_Exercise_
Every line of the entries below that carries the string "none" should be copied.

_The input_
■ ■ ■

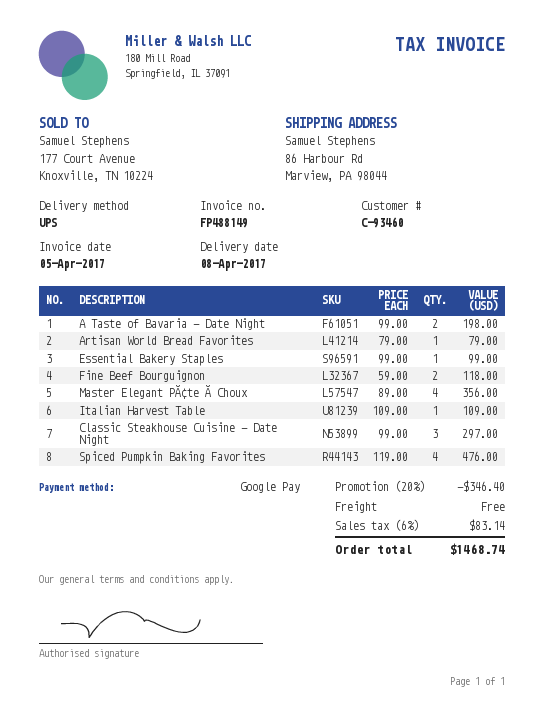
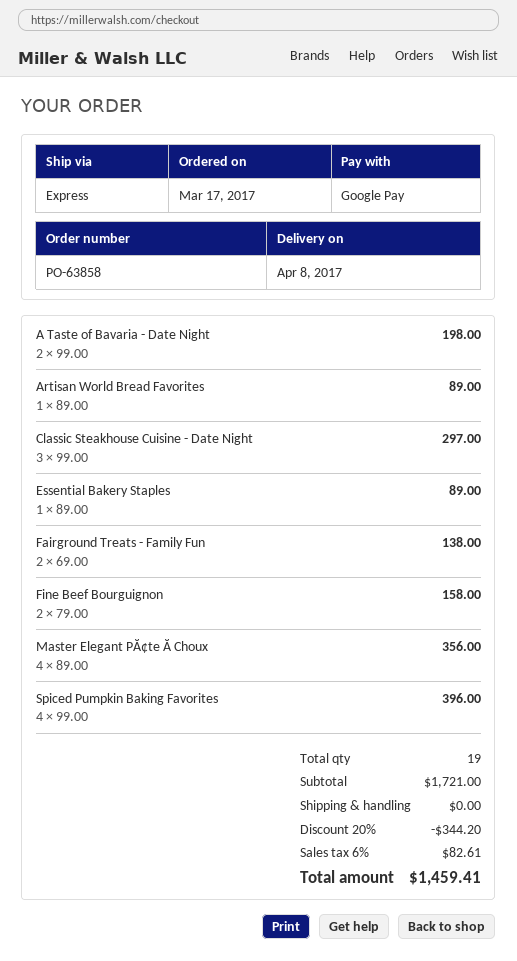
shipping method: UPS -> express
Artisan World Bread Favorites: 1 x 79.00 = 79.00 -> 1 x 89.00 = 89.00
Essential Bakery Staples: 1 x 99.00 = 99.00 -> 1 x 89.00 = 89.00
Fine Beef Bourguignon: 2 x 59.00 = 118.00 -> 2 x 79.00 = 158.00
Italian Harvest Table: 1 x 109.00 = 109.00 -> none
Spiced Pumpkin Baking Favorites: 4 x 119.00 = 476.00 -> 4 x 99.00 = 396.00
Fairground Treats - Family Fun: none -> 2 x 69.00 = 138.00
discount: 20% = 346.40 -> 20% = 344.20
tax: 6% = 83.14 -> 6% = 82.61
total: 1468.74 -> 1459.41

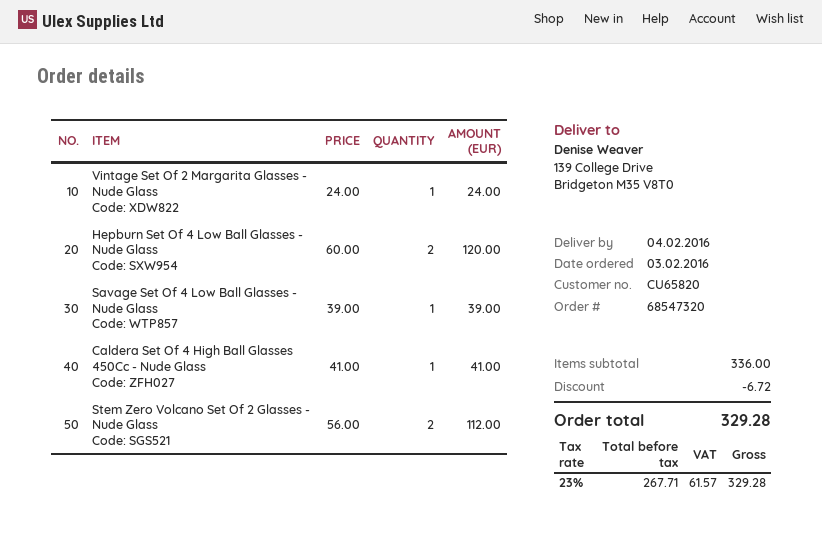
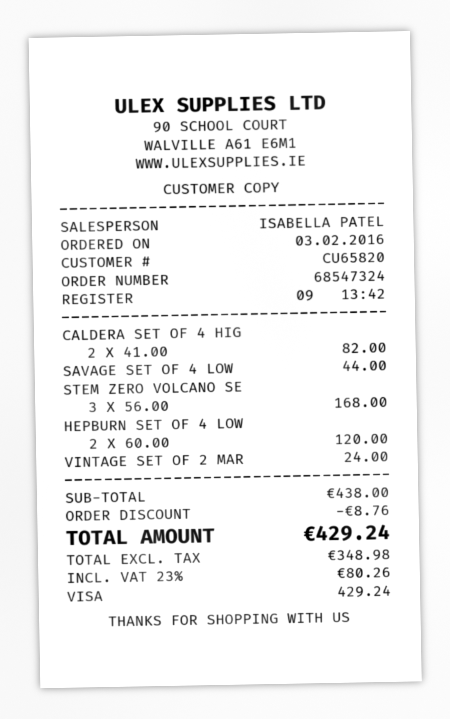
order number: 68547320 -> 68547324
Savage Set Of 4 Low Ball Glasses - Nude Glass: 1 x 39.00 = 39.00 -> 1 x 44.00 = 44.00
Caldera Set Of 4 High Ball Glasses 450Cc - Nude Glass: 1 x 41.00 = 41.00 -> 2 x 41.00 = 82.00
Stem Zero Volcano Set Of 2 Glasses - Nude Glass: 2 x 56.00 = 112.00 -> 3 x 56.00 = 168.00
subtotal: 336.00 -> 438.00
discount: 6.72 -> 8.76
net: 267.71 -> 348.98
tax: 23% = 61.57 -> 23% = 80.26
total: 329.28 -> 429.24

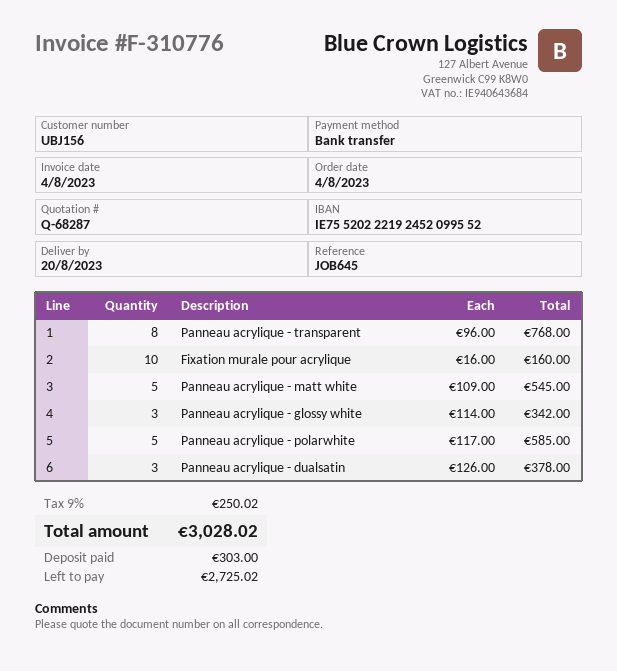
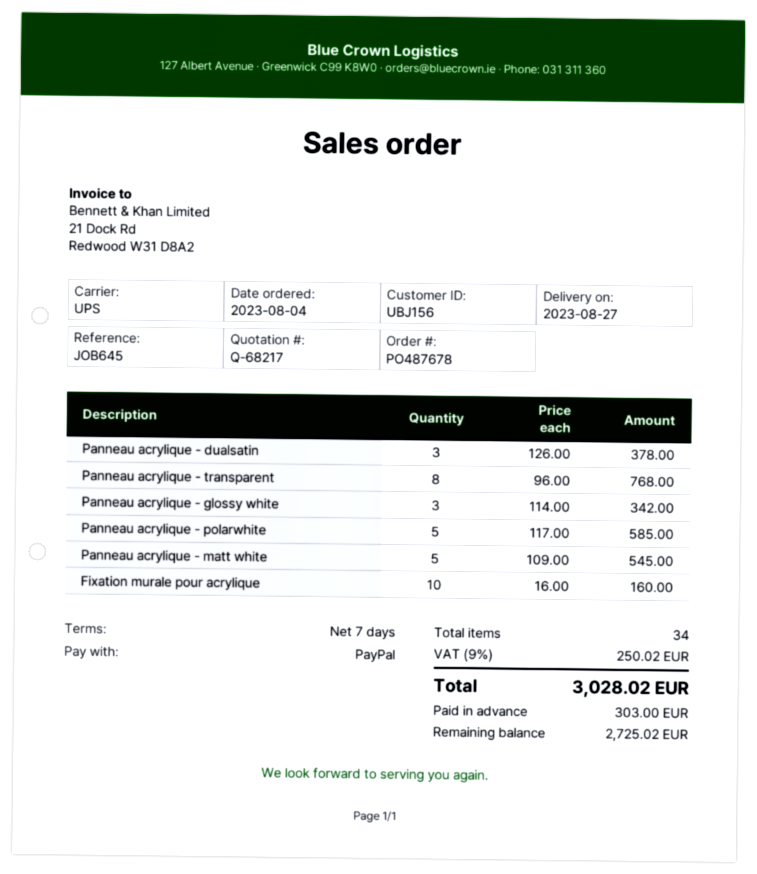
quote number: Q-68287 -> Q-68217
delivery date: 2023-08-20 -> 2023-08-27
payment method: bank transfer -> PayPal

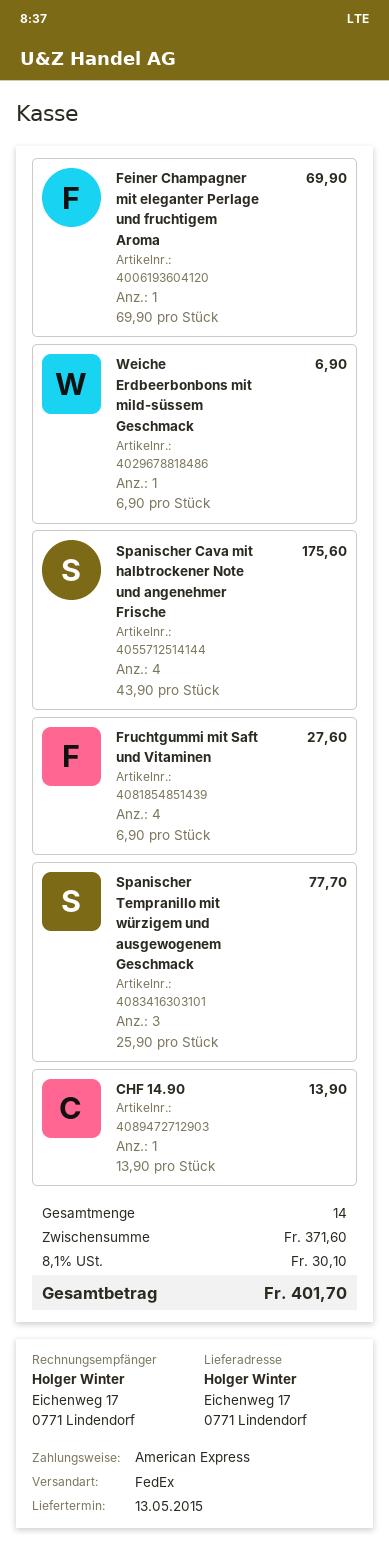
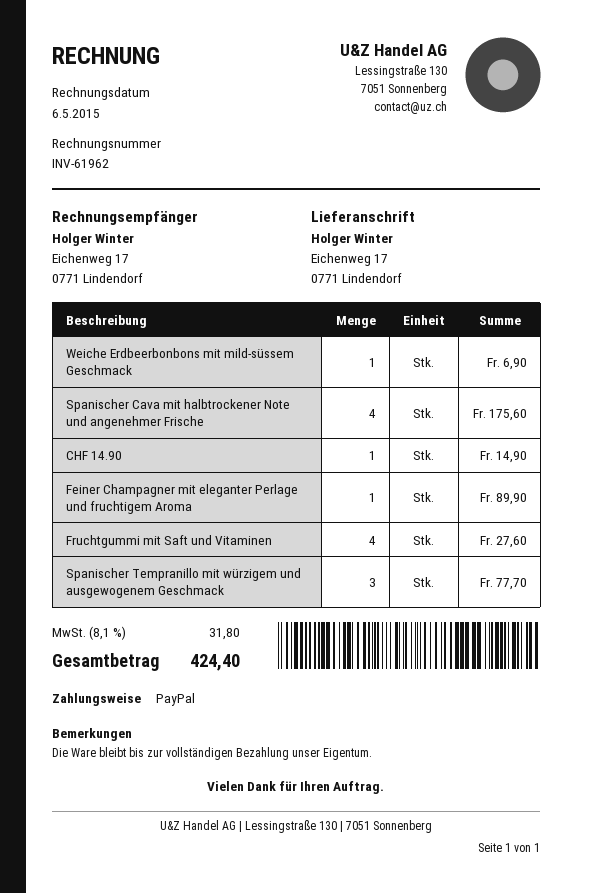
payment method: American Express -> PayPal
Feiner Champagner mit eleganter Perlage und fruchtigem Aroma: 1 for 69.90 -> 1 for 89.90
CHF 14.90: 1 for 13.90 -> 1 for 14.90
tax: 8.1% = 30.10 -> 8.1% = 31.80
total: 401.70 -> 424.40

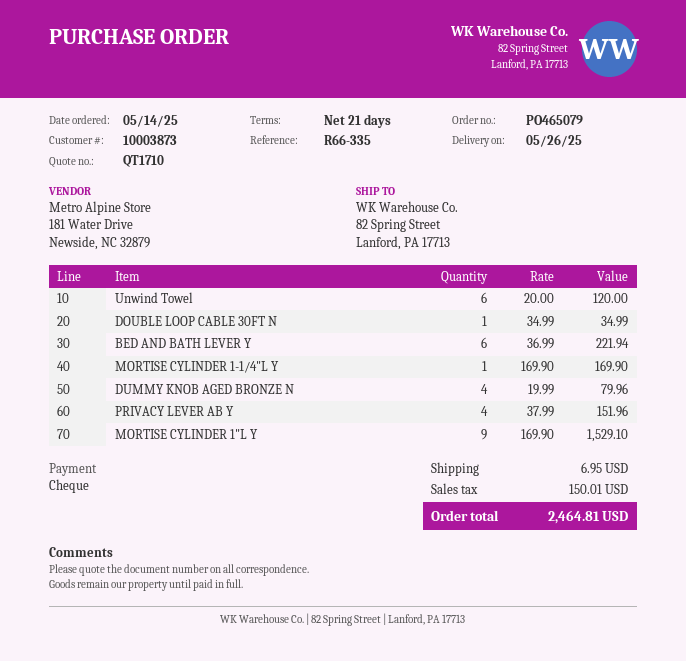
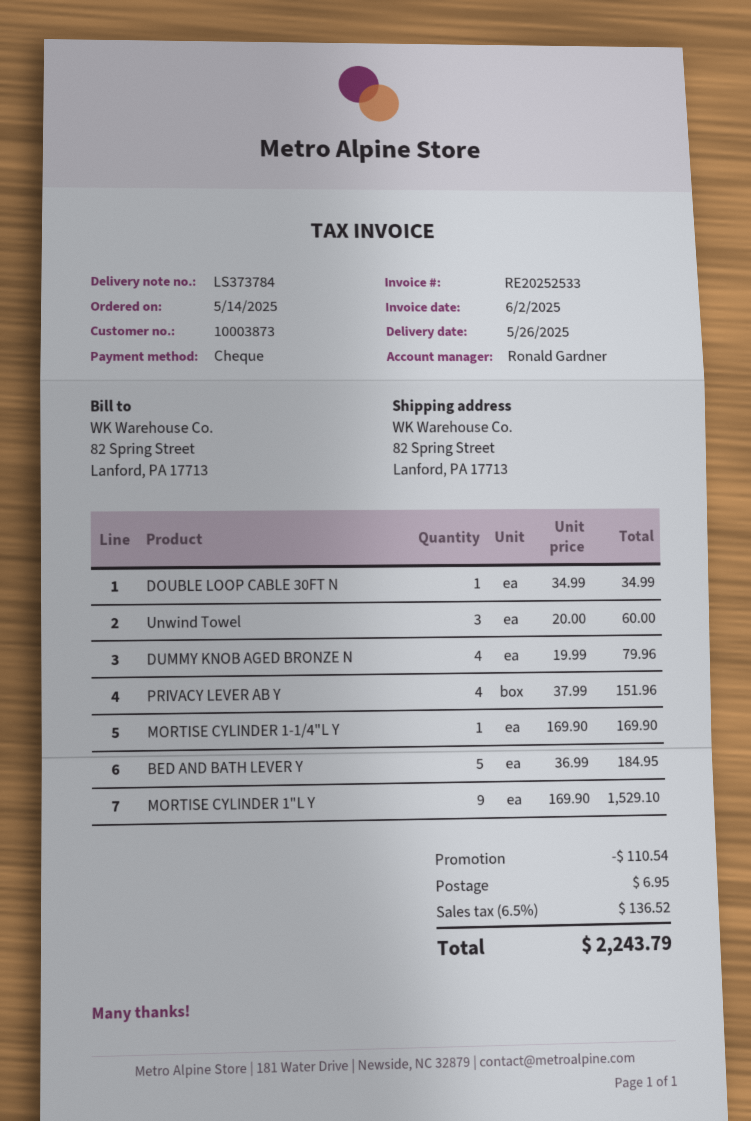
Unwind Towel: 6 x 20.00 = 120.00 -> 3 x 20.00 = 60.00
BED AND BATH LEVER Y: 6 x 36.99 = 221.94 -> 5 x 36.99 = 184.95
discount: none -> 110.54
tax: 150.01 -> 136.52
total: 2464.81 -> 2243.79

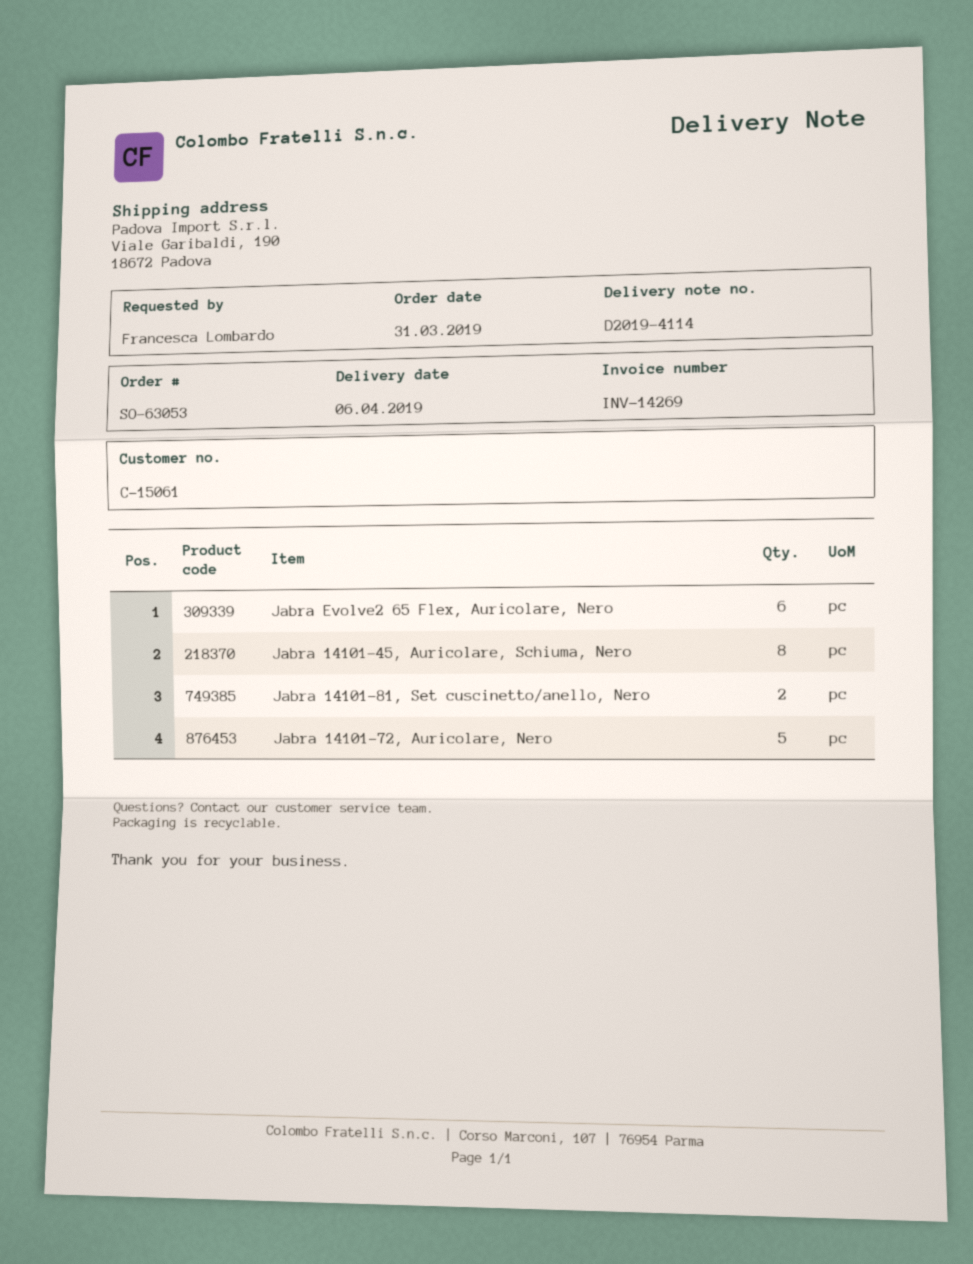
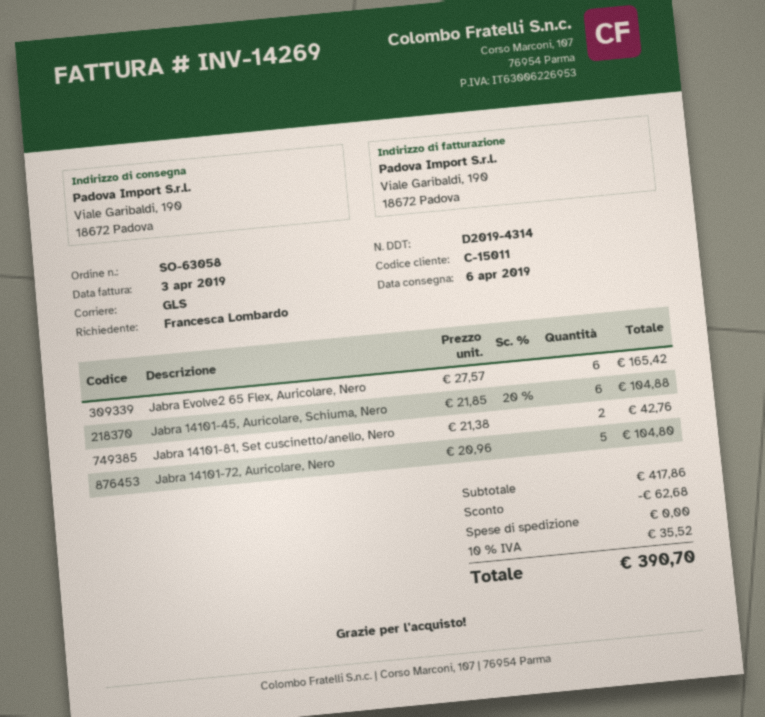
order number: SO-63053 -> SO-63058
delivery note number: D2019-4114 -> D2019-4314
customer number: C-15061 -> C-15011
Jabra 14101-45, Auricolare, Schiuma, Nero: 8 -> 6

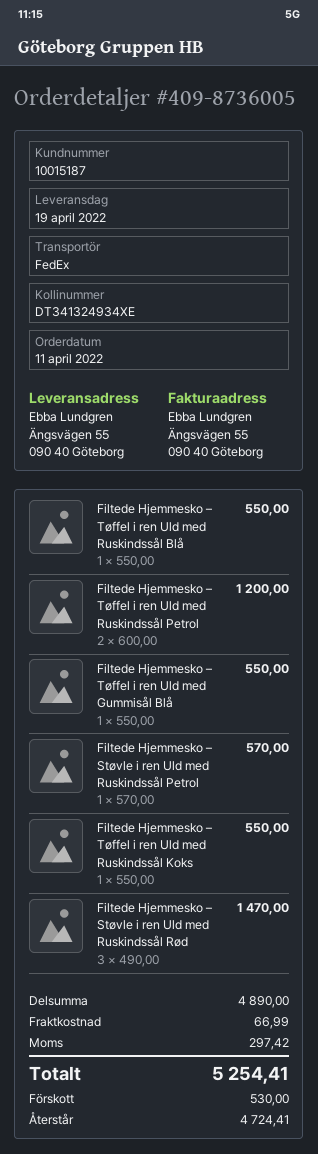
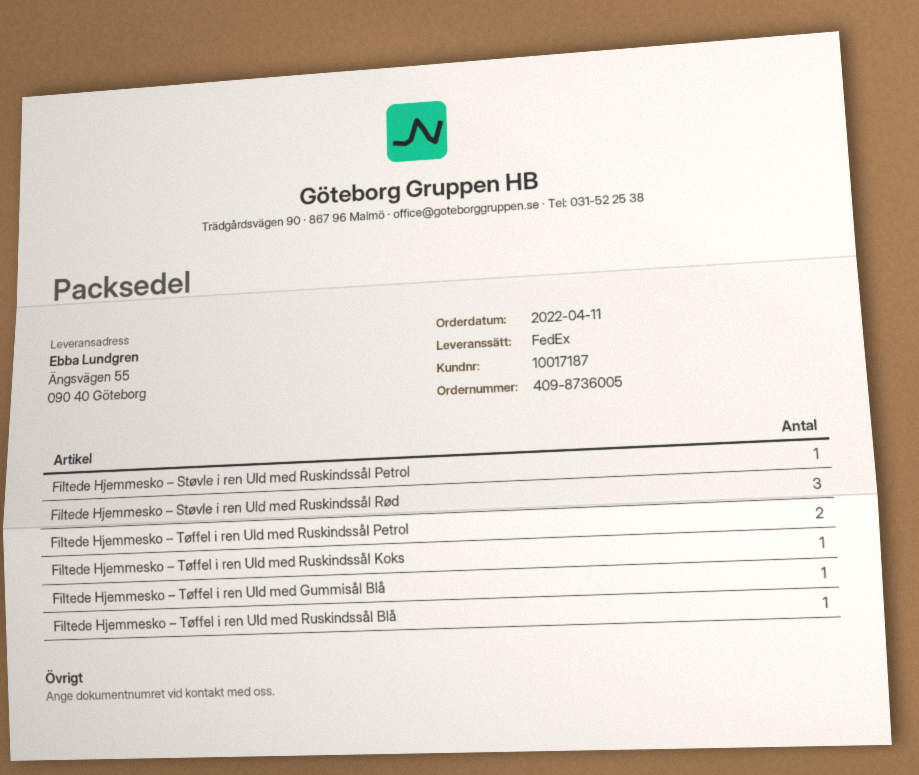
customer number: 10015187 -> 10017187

■ ■ ■

_Task answer_
Italian Harvest Table: 1 x 109.00 = 109.00 -> none
Fairground Treats - Family Fun: none -> 2 x 69.00 = 138.00
discount: none -> 110.54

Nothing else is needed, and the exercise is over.